··· Input for this task ···

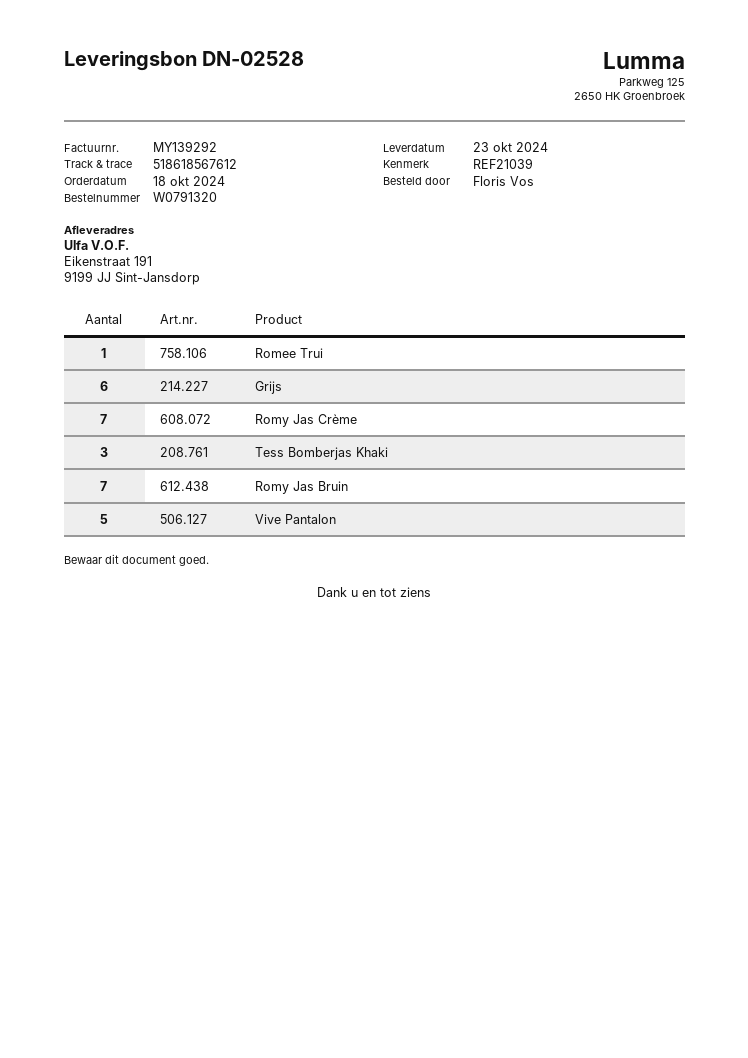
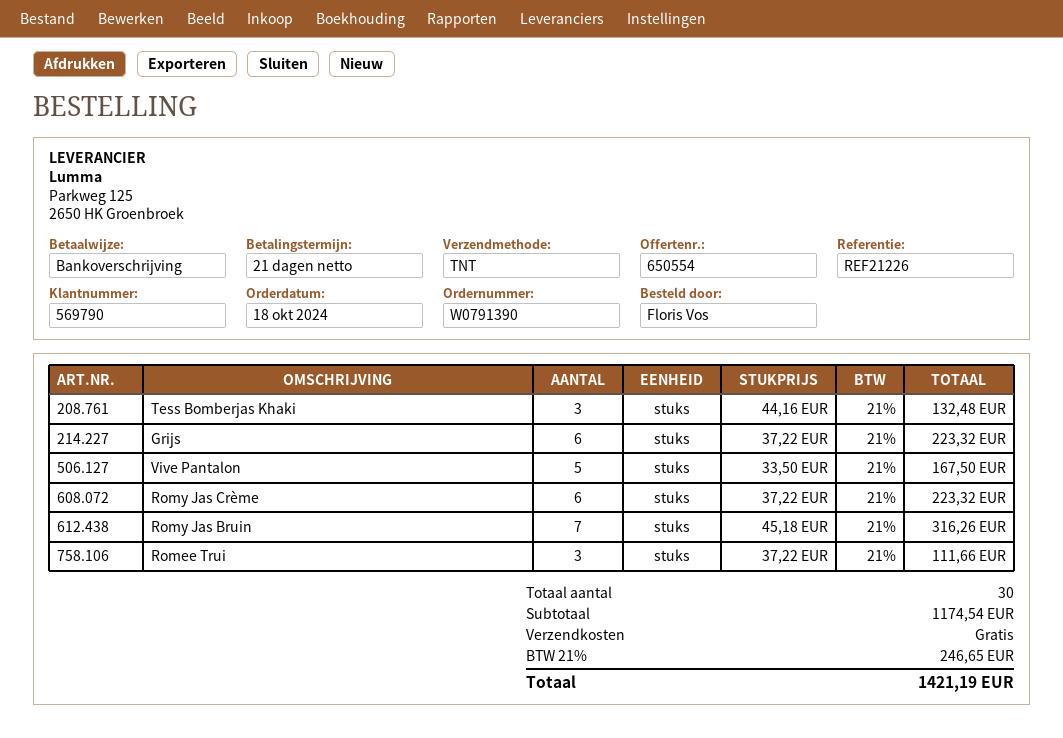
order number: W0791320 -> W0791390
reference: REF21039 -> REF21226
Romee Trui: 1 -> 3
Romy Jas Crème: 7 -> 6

···
··· Input for this task ···

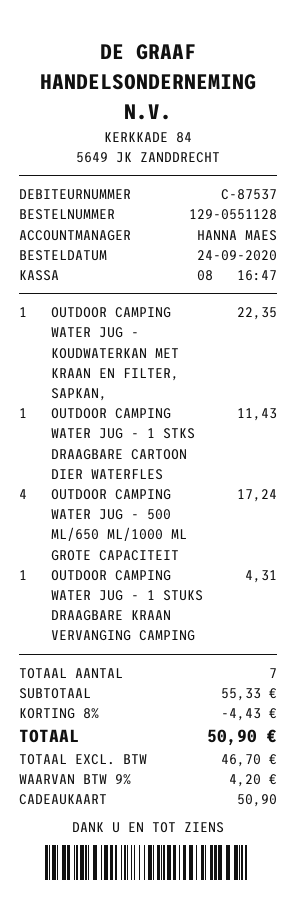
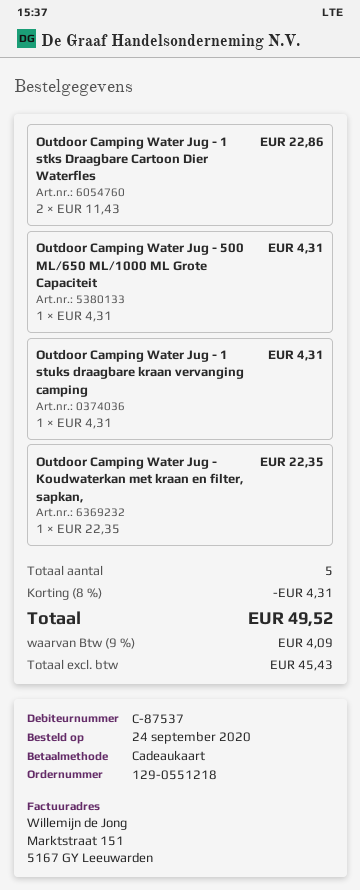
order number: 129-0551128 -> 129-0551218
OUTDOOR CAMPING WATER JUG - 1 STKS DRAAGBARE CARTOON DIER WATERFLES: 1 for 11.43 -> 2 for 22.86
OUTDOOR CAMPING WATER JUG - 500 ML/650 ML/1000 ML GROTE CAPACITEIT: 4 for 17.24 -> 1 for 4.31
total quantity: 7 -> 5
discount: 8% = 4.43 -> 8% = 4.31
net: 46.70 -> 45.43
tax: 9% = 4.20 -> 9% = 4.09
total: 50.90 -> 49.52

···

**Task statement**. Look through the entries above and quote exactly the lines from the line with "order number: W0791320 -> W0791390" to the line with "Romy Jas Crème: 7 -> 6", counting both of those lines.

**Exercise result**.
order number: W0791320 -> W0791390
reference: REF21039 -> REF21226
Romee Trui: 1 -> 3
Romy Jas Crème: 7 -> 6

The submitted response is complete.